The death of bitter, vindictive Mrs. Westaway sets off a chain of events that unearth long-buried secrets. Full of atmosphere and plot twists, this suspense novel is a real page turner.
Harriet Westaway (aka Hal) is a young, professional tarot card reader who is struggling financially and emotionally. Since the death of her mother three years ago she has been lonely and utterly alone, with no friends or family to fall back on. Her tarot card gig doesn’t bring in enough money to pay her bills. Now a loan shark is threatening her with violence if she doesn’t pay him within the next week.
Then, Hal receives a letter implying that she might have been named as a beneficiary in her recently deceased grandmother’s will. The only problem is that her grandparents have been dead for decades. She assumes it’s a case of mistaken identity, but with a threatening loan shark in the picture she feels like she has no choice – she decides to go to the funeral and play the part of the long lost granddaughter, hoping to score some inheritance money. Afterall, those rich folks can afford it!

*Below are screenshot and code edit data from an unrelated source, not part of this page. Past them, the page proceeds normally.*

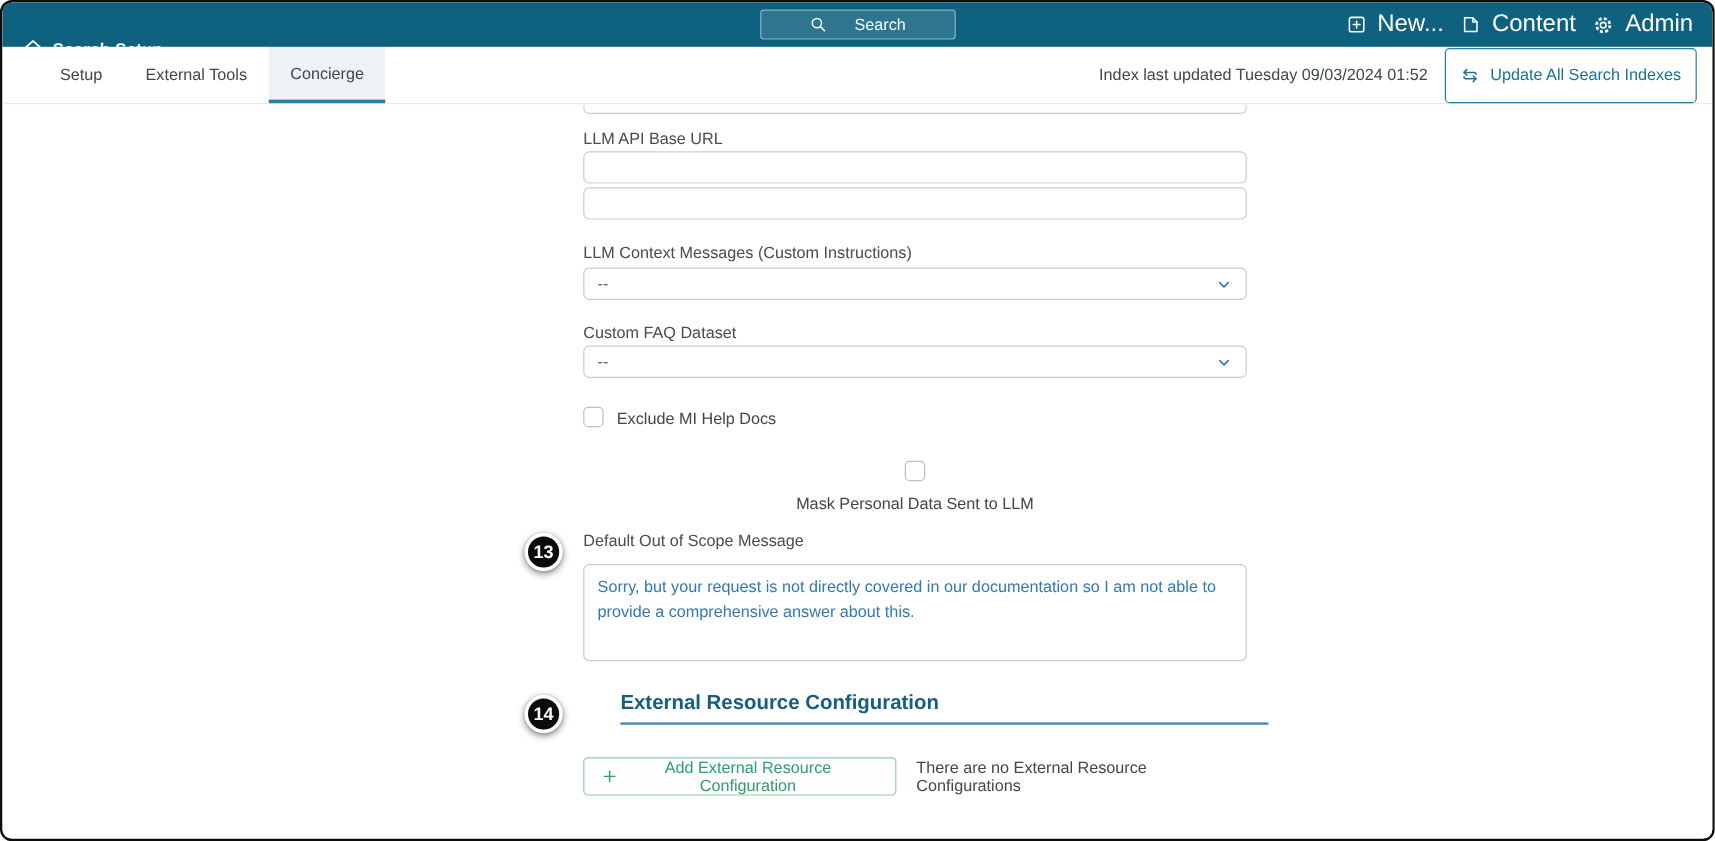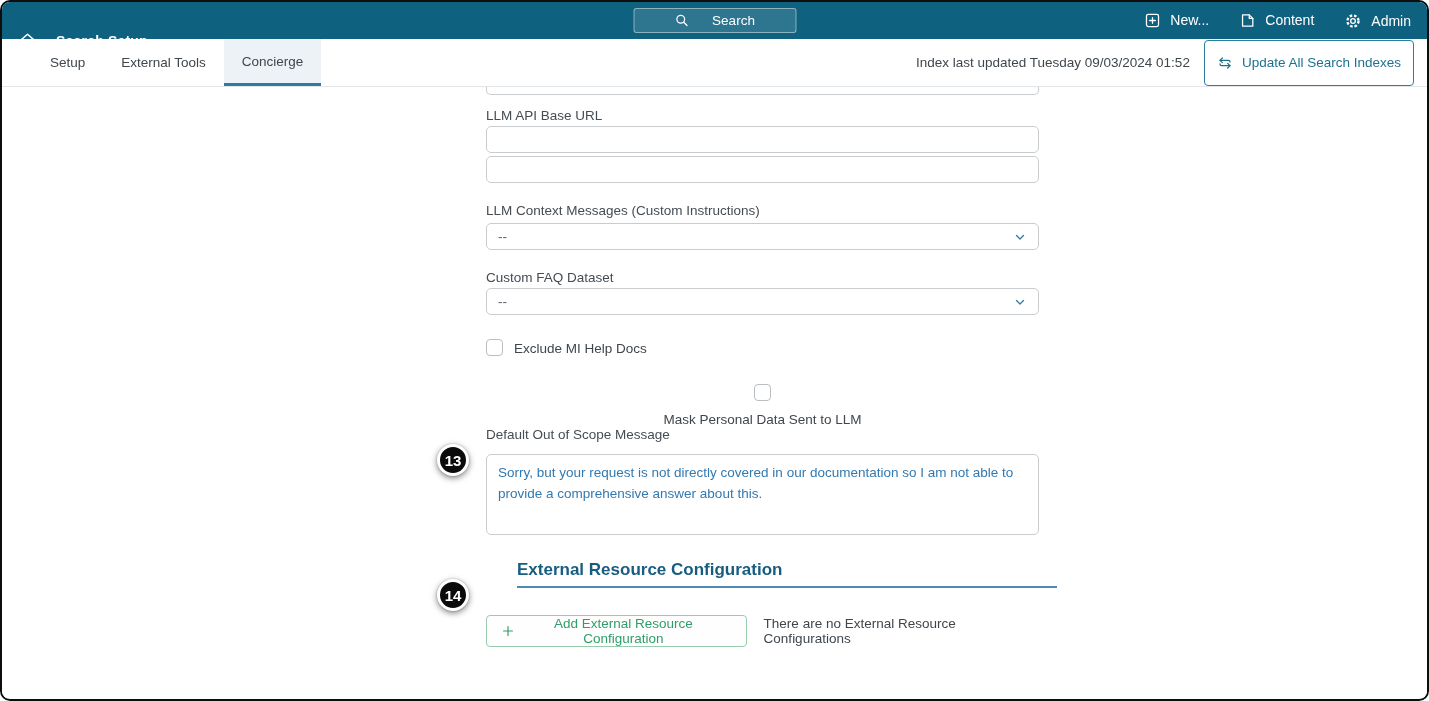"New..." .header-actions { align-items: flex-start -> flex-end; font-size: 14px -> 20px; gap: 30px -> 14px }
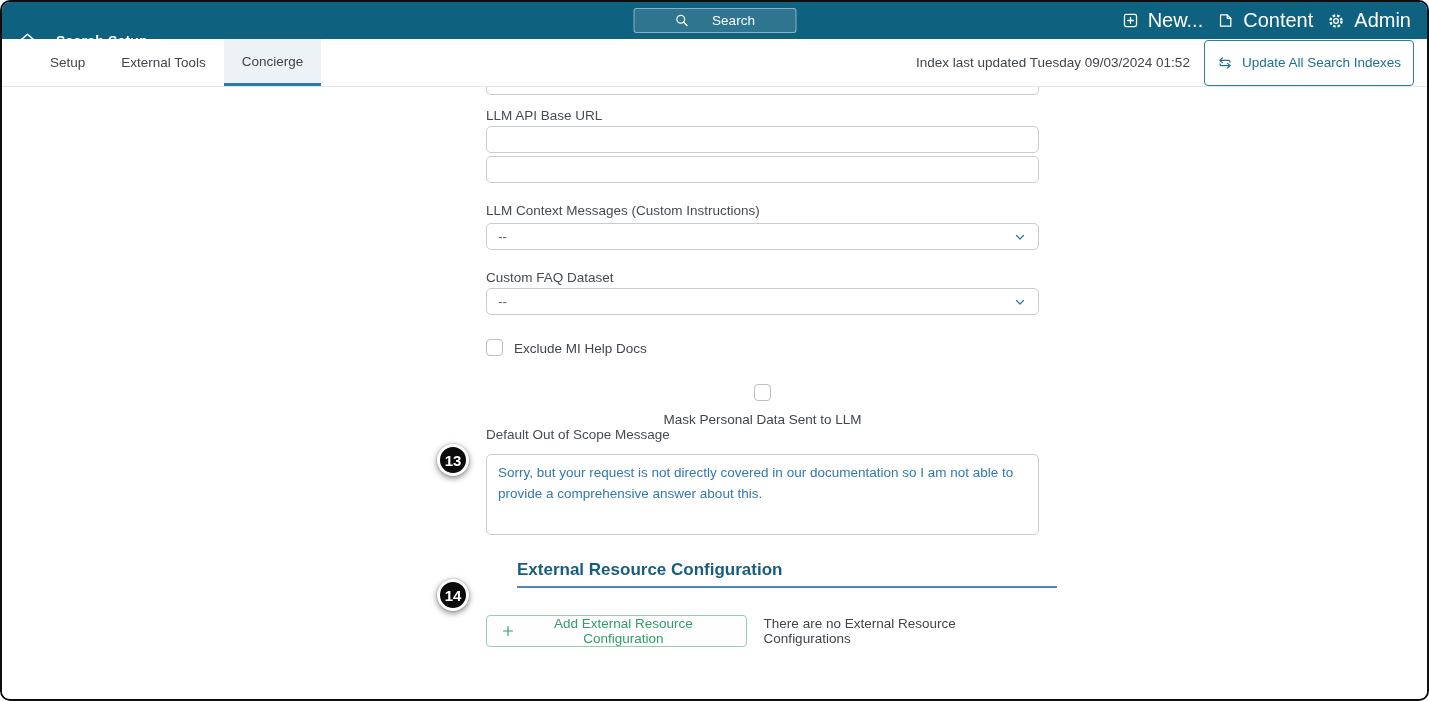"Search Setup" .header-left { gap: 19px -> 7px }
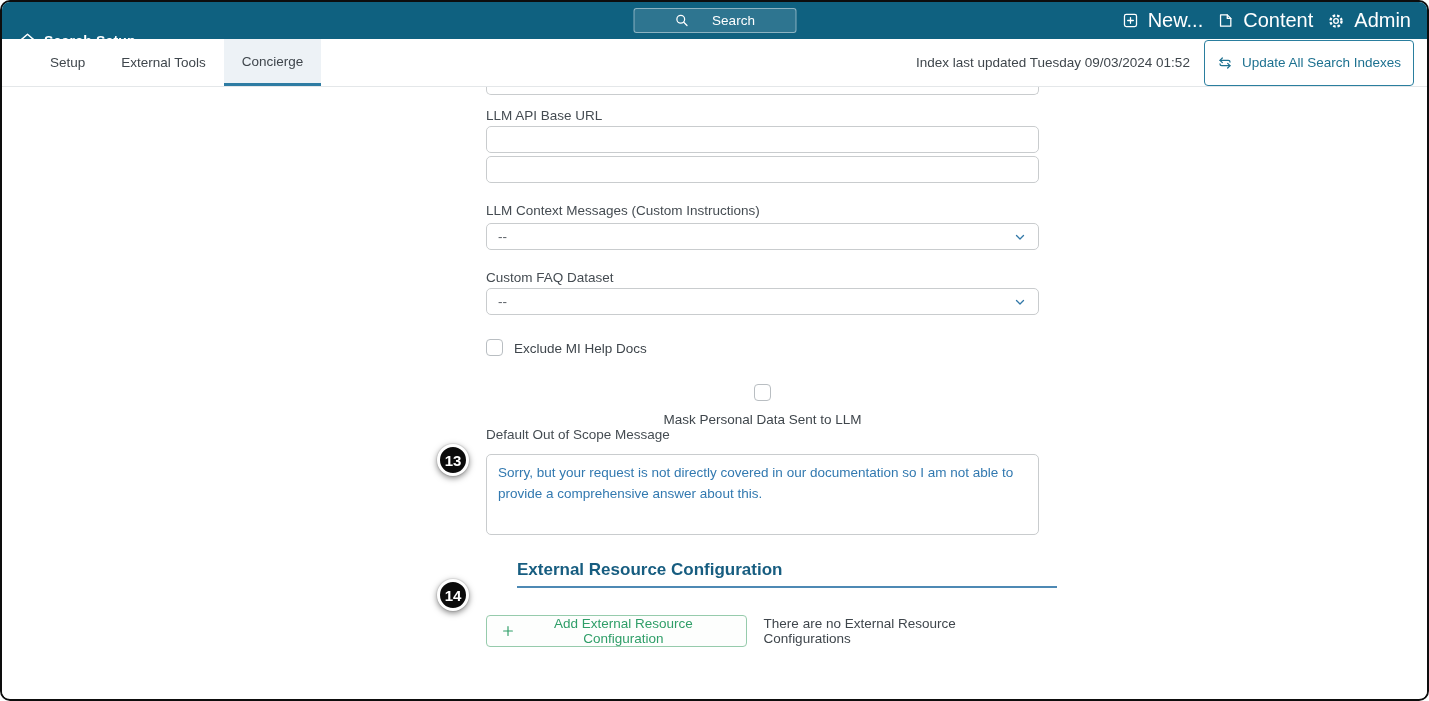"Default Out of Scope Message" div.f-label { margin-top: none -> 16px }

Hal turns out to be a lousy con artist. She blushes and stammers and finds herself actually liking some of the people she’s trying to con. Those people think she’s the daughter of their long lost sister, Maud. Maud’s three brothers are now Hal’s “uncles” and Hal likes the feeling of having an extended family. What she doesn’t like is the Westaway mansion that they’re all staying in. It’s cold and decaying and comes with a creepy old housekeeper, lots of sinister magpies and an attic bedroom with locks on the outside of the door. Very gothic.
As Hal gets to know her new “family” and explore the estate, she senses something is very off. Things aren’t adding up and it’s clear that there are secrets being kept. As Hal digs deeper, she finds herself in danger and has to draw upon lessons she learned from her mother to give her the strength and wisdom to persevere. Will she solve the mystery in time?
This was a well-crafted novel of suspense. Ruth Ware creates a truly creepy atmosphere and so effectively writes about the cold, wet weather that I momentarily forgot that it’s 90 degrees and sunny where I live. The plot twists were good ones, although I figured them out in advance and I would characterize my mystery solving skills as only average. I think it must be really difficult to write a truly surprising plot twist. I think they work best when you aren’t expecting them and, unfortunately, with a suspense novel you’re always expecting them.
There were a few things that could have been done a little better. I would have liked more backstory about Mrs. Westaway so that I could understand why she structured her will the way she did. And some of the decisions Hal’s mother made didn’t make sense to me. But these weren’t deal breakers.
Overall, a thumbs up for a strong suspense novel.
Have you read “The Death of Mrs. Westaway?” What did you think?